CHKS data is obtained from in-classroom surveys, leaving it vulnerable to the same deficiencies as other school-sampling surveys that miss students being homeschooled or not enrolled in secondary education. Because the surveys are administered on a rolling basis, they are not able to capture year-to-year trends. Although the main alcohol use questions are consistent year over year, there are ancillary questions that are sometimes dropped or replaced between years.

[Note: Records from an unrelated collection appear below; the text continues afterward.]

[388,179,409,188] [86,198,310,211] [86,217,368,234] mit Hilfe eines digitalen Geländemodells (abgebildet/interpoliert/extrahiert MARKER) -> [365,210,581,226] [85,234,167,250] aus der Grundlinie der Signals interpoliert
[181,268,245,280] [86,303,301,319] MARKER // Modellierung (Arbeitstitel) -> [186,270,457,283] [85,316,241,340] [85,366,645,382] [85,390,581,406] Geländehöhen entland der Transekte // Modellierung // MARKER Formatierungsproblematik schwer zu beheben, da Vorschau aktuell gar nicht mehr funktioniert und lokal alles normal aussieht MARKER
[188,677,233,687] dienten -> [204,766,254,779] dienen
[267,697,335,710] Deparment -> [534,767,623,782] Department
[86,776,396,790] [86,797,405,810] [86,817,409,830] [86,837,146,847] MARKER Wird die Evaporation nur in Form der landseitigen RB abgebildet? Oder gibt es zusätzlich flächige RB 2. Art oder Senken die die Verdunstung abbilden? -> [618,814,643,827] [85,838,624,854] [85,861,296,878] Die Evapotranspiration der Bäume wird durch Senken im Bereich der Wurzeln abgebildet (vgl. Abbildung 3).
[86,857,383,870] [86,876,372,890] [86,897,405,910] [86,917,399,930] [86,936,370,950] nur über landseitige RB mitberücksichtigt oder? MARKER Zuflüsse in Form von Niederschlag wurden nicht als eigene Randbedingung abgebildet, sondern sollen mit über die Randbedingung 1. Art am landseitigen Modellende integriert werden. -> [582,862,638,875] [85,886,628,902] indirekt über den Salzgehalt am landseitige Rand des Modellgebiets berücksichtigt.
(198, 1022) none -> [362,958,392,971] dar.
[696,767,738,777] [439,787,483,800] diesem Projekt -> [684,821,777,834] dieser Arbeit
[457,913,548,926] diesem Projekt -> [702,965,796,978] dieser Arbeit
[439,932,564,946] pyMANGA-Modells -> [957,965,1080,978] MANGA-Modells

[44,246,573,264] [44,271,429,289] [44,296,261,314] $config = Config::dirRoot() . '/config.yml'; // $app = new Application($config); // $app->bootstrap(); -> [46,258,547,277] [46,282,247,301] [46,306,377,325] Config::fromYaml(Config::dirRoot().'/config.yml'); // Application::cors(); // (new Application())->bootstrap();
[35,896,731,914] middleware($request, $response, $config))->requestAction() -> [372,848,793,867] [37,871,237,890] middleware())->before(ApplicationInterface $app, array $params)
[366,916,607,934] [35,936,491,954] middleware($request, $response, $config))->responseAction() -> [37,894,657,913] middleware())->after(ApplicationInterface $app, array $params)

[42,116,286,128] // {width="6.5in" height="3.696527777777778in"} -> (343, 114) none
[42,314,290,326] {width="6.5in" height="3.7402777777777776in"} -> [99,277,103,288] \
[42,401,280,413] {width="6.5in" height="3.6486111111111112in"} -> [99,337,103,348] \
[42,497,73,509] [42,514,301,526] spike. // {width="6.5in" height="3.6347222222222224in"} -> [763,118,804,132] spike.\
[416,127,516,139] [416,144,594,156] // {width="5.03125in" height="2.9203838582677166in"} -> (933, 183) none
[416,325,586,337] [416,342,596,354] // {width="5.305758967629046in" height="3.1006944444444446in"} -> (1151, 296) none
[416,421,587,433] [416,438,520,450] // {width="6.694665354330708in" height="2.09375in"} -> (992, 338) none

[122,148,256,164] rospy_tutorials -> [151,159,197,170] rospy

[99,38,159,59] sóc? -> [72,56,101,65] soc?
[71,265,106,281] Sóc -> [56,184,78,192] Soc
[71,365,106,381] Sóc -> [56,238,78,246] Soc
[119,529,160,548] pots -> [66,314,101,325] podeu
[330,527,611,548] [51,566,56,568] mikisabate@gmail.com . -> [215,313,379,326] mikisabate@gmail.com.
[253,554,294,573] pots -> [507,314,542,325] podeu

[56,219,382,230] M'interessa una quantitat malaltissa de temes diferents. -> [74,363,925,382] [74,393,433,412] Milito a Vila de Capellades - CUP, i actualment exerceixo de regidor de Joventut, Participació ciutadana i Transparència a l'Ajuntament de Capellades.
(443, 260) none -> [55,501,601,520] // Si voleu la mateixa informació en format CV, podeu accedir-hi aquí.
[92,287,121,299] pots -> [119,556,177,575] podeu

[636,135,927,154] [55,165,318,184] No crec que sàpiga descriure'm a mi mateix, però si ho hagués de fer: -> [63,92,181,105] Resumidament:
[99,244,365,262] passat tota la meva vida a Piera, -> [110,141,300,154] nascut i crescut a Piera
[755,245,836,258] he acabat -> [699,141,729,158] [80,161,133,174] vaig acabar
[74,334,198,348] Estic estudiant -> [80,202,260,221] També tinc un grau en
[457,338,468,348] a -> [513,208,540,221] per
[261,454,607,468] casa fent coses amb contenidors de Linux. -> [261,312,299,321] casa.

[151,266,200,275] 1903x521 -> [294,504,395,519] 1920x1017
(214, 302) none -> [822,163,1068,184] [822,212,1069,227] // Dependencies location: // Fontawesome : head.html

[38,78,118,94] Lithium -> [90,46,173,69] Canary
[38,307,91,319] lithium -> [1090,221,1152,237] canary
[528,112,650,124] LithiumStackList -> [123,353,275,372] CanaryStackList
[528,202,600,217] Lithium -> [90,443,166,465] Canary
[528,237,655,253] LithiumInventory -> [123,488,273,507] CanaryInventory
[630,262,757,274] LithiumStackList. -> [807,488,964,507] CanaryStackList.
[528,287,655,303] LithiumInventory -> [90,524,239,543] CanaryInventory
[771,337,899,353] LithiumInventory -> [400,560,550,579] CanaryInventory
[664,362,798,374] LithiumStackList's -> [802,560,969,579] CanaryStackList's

Unlike other surveys, CHKS is divided into much narrow age ranges: 7th grade, 9th grade, and 11th grade. The biennial frame of the survey potentially makes it possible to use multiple biennial reports to make assertions about cohorts as they move through middle and high school. Until some of the concerns around the haphazard administration of the survey are fixed, however, this is not recommended.
So Which One Is Right?
All of them are. Each one has limitations, and sacrifices some answers in order to better answer others. For seeing what other behaviors alcohol use is associated with, YRBS may be strongest; for year-by-year trends in alcohol consumption, MTF seems to be the best. CHKS was designed specifically to serve local California assessment needs, but lacks the resources of the federal government behind it. NSDUH focuses more intensely on risky alcohol use as a medical condition, not just a behavior.
The real truth is not the one in the survey—it’s the one in the respondent. The kids themselves, the kids you interact with and want to help, are the ones whose lives are not a bubbled scantron, but an unfinished map. Try to choose the set of questions and answers that best helps them fill it in.